日本円に換算すると約222万円(8月22日現在のレート)となります。125ccのバイクホンダ「CT70」1981年式モデル込みとはいえ、なかなかの金額です。
アクティは1977年にデビューした軽商用車・トラックで、MR(ミッドシップ)レイアウトやモノコックボディの採用など、他メーカーの軽トラックとは異なる特徴を持っています。
4回のフルモデルチェンジが行われ、4代目となった最終型は2015年3月に発売。多くのユーザーに支持され、愛用されてきましたが、ホンダの軽トラック市場からの撤退に伴い、2021年4月に生産および販売を終了。
惜しまれつつ、約44年の歴史に幕を下ろすこととなったのです。
このうち今回落札された個体と同じ2代目は1988年に発売されました。グレードは「STD」「SDX」「ATTACK」「TOWN」の4つで展開されます。
エントリーモデルであるSTD(2WD)の車両本体価格は65万5000円、トップモデルのTOWN(4WD)は93万円でした。
エンジンは排気量660cc、直列3気筒SOHCエンジンが搭載され、最高出力33psを発揮。これに組み合わされるトランスミッションは3速ATもしくは4速/5速MTで、駆動方式は2WDと4WDを選ぶことができました。
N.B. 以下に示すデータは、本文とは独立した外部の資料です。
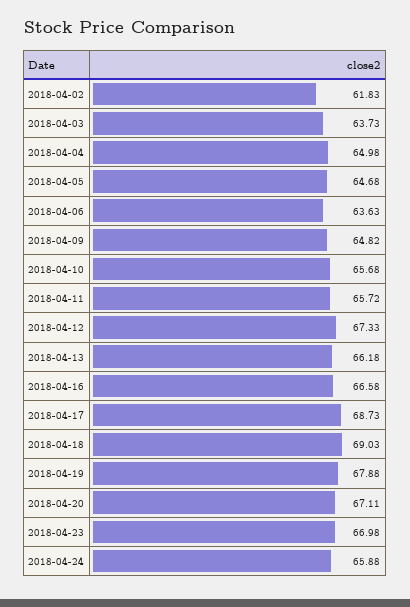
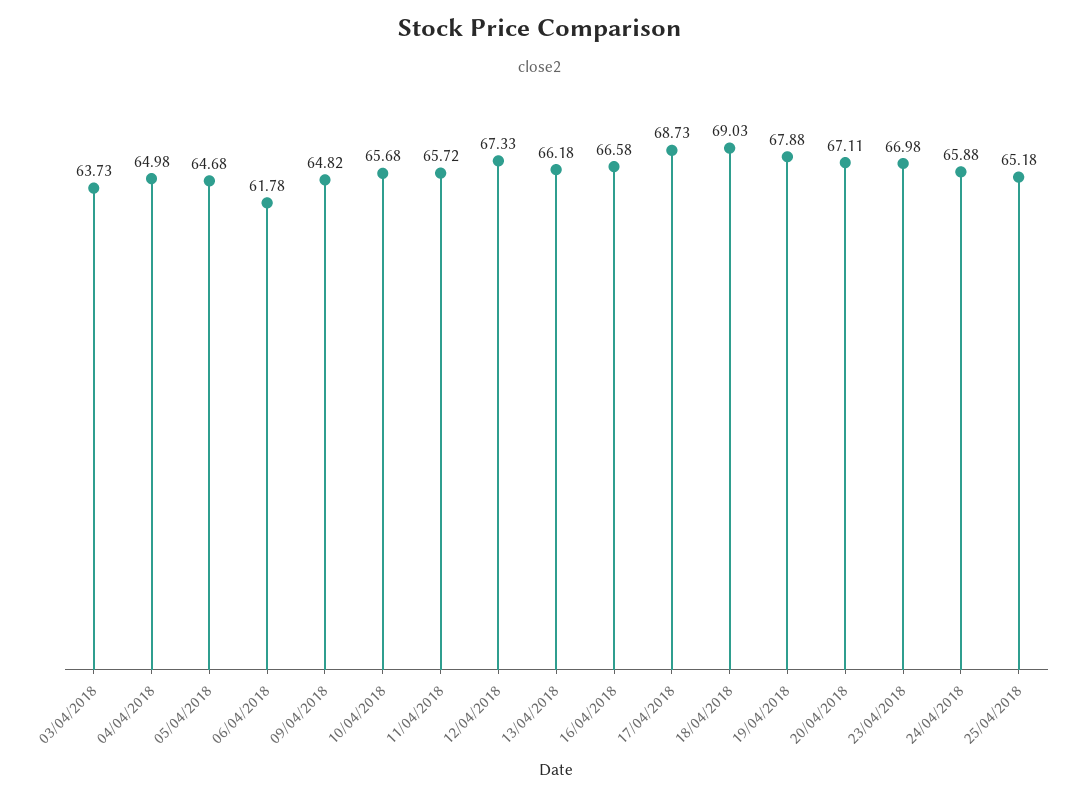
2018-04-02: 61.83 -> none
2018-04-06: 63.63 -> 61.78
25/04/2018: none -> 65.18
さて、アメリカのオークションサイトにて1万5250ドルで落札されたアクティ。ワシントン州で登録され、グレードは中上級モデルのSDXだといいます。
出品者の情報によると、日本からアメリカに輸出されたのは2024年ということで、今年の話です。
ボディは赤くペイントされている点が特徴ですが、実はこの個体、もともと神戸近郊の消防署で使われていたものとのこと。
屋根にはそのままパトライトが装備され、車内には消防車用のサイレンアンプ「TSK-312N」までもがそのまま残されています。
落札時点の走行距離はメーター読みでわずか約5千キロ、トランスミッションは5速MT、駆動方式は4WDといった仕様です。
一方で、米国に渡ってからは現地のオーナーにカスタムされたのか、タイヤは165/80 R13サイズのFORCEUM製「M/T 08 PLUS」オフロードタイヤと、メーカー名は不明ですが、社外品のホワイトのアルミホイールを履いています。
軽トラックという、アメリカには存在しない規格のクルマならではの物珍しさに加えて、日本車らしいクオリティや実用性の高さは折り紙付き。
さらに、毎日稼働前に日常点検が実施される消防車両だったということもあり、外装だけでなく内装やエンジンルームの隅々まで、手入れが行き届いた極上個体です。助手席シートにはシミがありますが、26年が経過した軽商用車と考えると、じゅうぶん良い程度だといえるでしょう。
程度の良い「CT70」込み(ただしこちらは登録ができない書類なし車)とはいえ、日本で新車販売されていたときの2倍以上の価格をつけて落札されています。
趣味車として所有するには申し分ないクルマだけに、オークションサイトで高値がつくのも頷けます。
無事に嫁ぎ先が決まったアクティ、英語を話す新しいオーナーのもとで第2の人生を送ることになるのでしょう。